And the events that have transpired so far this January make me feel more convinced than ever of this repeating history.”
– Paul Tudor Jones, founder Tudor Investment Corp. (source)
“I believe the precipitous market drop in the last week has little to do with the projected course of interest rates or, for that matter, fundamentals.
It likely was a function of the distorted, dangerous world of new investment products and strategies….

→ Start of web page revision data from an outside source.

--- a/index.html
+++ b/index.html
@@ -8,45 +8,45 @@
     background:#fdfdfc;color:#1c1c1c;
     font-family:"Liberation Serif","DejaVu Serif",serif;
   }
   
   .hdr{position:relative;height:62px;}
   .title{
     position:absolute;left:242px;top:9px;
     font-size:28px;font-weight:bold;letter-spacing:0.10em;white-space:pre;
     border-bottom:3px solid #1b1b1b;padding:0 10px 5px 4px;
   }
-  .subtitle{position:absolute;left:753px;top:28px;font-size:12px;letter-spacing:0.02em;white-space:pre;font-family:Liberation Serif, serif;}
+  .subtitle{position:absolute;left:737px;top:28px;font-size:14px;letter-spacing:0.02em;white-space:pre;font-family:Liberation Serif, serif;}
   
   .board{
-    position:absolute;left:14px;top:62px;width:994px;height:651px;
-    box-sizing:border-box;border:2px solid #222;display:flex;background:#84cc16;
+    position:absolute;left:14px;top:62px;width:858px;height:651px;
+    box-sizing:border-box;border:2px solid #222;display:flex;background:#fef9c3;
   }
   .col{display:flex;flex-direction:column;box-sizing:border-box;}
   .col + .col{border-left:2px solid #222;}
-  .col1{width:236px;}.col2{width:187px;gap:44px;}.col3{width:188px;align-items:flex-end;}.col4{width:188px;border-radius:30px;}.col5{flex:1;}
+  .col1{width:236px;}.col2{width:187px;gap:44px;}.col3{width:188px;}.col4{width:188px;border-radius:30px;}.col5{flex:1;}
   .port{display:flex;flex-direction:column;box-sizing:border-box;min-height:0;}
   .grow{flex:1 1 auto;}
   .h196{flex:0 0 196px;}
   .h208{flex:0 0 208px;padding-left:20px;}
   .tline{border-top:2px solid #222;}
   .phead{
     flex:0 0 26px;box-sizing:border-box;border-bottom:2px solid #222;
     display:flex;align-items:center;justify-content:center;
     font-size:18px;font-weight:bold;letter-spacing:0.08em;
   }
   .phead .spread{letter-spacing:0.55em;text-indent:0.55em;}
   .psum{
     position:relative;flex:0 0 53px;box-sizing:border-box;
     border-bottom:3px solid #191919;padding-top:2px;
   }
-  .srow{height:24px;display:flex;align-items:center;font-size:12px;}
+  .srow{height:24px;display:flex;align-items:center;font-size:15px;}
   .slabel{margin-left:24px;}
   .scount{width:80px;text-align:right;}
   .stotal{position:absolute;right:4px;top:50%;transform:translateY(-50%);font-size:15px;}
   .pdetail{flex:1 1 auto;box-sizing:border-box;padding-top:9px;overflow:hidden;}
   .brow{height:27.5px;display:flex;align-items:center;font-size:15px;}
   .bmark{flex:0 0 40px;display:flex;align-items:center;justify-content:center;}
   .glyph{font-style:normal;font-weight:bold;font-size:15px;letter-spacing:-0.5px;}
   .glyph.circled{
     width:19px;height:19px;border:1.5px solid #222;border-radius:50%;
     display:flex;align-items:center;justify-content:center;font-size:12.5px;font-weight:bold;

[T]he proliferation of short vol, volatility trending and risk parity strategies when combined with an explosion of leveraged ETFs
and ETNs – many of which were derivatives of derivatives and had no business existing except to please gamblers – had altered the market structure…”
– Doug Kass
ETNs are “exchange-traded notes.” “…There is an interesting thing about ETNs. These are exchange-traded notes, and while I don’t want to get to arcane on you, a key feature of them is that there has to be a bank or a guarantor on the note. Even though we’ve had at least two shortfall ETNs literally blow up and go to zero, the investors in those funds are going to get “something.” If you put in your withdrawal request while there was still a price, there is an extraordinarily good case that you are due your money.

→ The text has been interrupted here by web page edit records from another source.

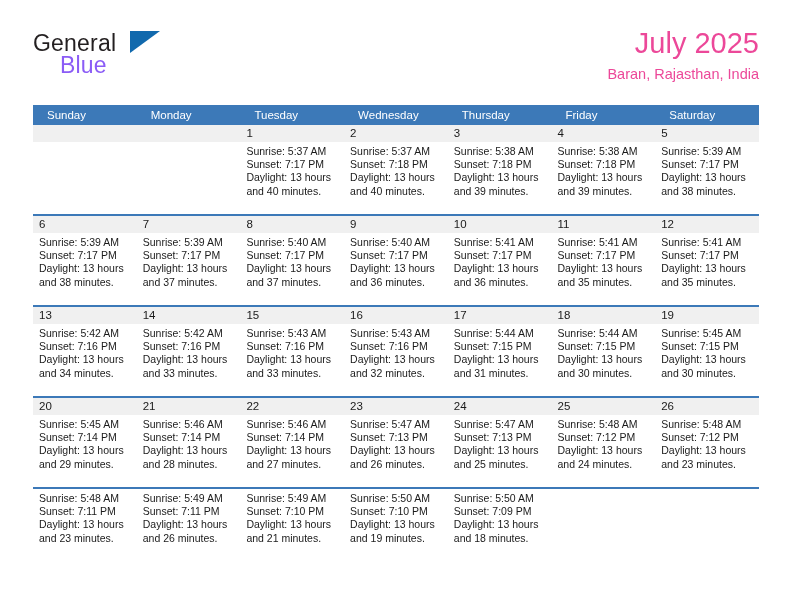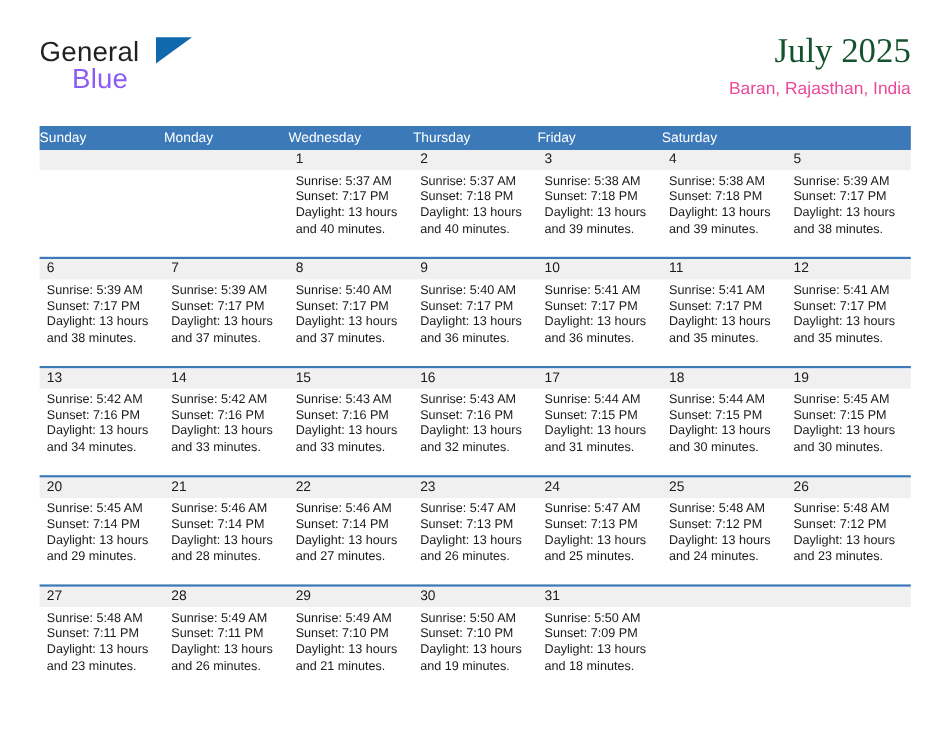--- a/index.html
+++ b/index.html
@@ -65,24 +65,23 @@
   }
 
   .title-block {
     position: absolute;
     right: 0;
     top: 0;
     text-align: right;
   }
   .cal-title {
     font-size: 29px;
-    color: #14532d;
+    color: #ec4899;
     line-height: 34px;
     white-space: nowrap;
-    font-family: Liberation Serif, serif;
   }
   .cal-subtitle {
     margin-top: 6px;
     font-size: 14.5px;
     color: #ec4899;
     line-height: 17px;
     white-space: nowrap;
   }
 
   
@@ -104,21 +103,21 @@
 
   
   .dow-row {
     background: #3c79b8;
     height: 20px;
   }
   .dow {
     color: #ffffff;
     font-size: 11.5px;
     line-height: 20px;
-    padding-left: 0;
+    padding-left: 14px;
     white-space: nowrap;
   }
 
   
   .week {
     width: 100%;
     border-top: 2px solid #3c79b8;
   }
   .week.first { border-top: none; }
 
@@ -169,20 +168,21 @@
       <div class="cal-title">July 2025</div>
       <div class="cal-subtitle">Baran, Rajasthan, India</div>
     </div>
 
   </div>
 
   <div class="calendar">
     <div class="cal-row dow-row" id="dow-row">
         <div class="cal-col dow">Sunday</div>
         <div class="cal-col dow">Monday</div>
+        <div class="cal-col dow">Tuesday</div>
         <div class="cal-col dow">Wednesday</div>
         <div class="cal-col dow">Thursday</div>
         <div class="cal-col dow">Friday</div>
         <div class="cal-col dow">Saturday</div>
       </div>
     <div id="weeks-container">
         <div class="week first">
           <div class="daynum-row">
             <div class="daynum empty"></div>
             <div class="daynum empty"></div>
@@ -386,29 +386,20 @@
             </div>
             <div class="detail">
               <div class="ln">Sunrise: 5:48 AM</div>
               <div class="ln">Sunset: 7:12 PM</div>
               <div class="ln">Daylight: 13 hours</div>
               <div class="ln">and 23 minutes.</div>
             </div>
           </div>
         </div>
         <div class="week">
-          <div class="daynum-row">
-            <div class="daynum">27</div>
-            <div class="daynum">28</div>
-            <div class="daynum">29</div>
-            <div class="daynum">30</div>
-            <div class="daynum">31</div>
-            <div class="daynum empty"></div>
-            <div class="daynum empty"></div>
-          </div>
           <div class="detail-row">
             <div class="detail">
               <div class="ln">Sunrise: 5:48 AM</div>
               <div class="ln">Sunset: 7:11 PM</div>
               <div class="ln">Daylight: 13 hours</div>
               <div class="ln">and 23 minutes.</div>
             </div>
             <div class="detail">
               <div class="ln">Sunrise: 5:49 AM</div>
               <div class="ln">Sunset: 7:11 PM</div>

And, of course, the ETN fund doesn’t have any money. But the bank that guaranteed the ETN is on the hook. One of the ETNs was evidently backed by Credit Suisse. Credit Suisse made an announcement before the market opened yesterday morning that they had 100% of their liabilities hedged out in the marketplace. Of course, they didn’t say hedged out to whom, and that will make us all wonder about counterparty risk; but we won’t have answers on that for a long time, and while a significant amount of money is involved, it is not life-threatening to a bank the size of Credit Suisse. More like annoying than life-threatening.” My friend, John Mauldin, wrote in his Outside the Box letter.
It’s been a violent few days as you well know. John and I spoke mid-week and discussed the relative current calm in HY, the losses happening in the managed futures space, risk parity and how the naked “short” volatility trade is blowing up. We’ll try to make some sense of this today.
I shared the following list with John and he added with his customary flair, “I submit this list of the largest shareholders in SVXY, one of the short-vol VIX funds. Interesting to see Harvard Management in there. Really? Harvard is reaching for yield?”
More from John:
I was probably making two calls a day to my go-to guys in the high-yield market, to see how high-yield bonds were responding. I think ultimately the collapse in high-yield will precipitate “the Big One.” You just can’t understand how much in high-yield bonds has been sold, how poorly the covenants are managed, and how badly investors are going to get screwed.
You watched this last week as the VIX fell out of bed. I am telling you that what is going to happen in the high-yield market is going to be more – much more – of the same. It’s going to seemingly fall out overnight. The bids are going to disappear, and high-yield bonds are going to be sold to what are essentially distressed-debt funds at distressed-debt prices.
Further, as we get into late 2018 and then into 2019 (not to mention 2020), the amount of high-yield debt that has to be “rolled over” becomes significant. And it is obviously going to have to be rolled over at higher interest rates. There will be some companies that will be able to handle those rates, and there are some companies that are simply way out over the tips of their skis, trying to schussboom down a double black diamond slope, and the outcome is going to closely resemble one of those “agony of defeat” moments from the old Wide World of Sports TV show. We’re talking some spectacular face plants. You do not want to be involved, unless from the short side, when that happens.
What’s interesting with this quick 10% mini-crash (maybe more after today as the markets are heading south again midday) in equities is that high-yield spreads have remained stable. Spread is the difference in yield you get for high-yield bonds over the yield you get for high-quality bonds. High-yield bonds tend to act as a leading indicator for the equity market and do a good job at predicting oncoming recession. When things turn bad, HY prices decline and yields spike higher. HY tends to be a very good lead indicator for equities. The good news is we are not seeing HY yields spike.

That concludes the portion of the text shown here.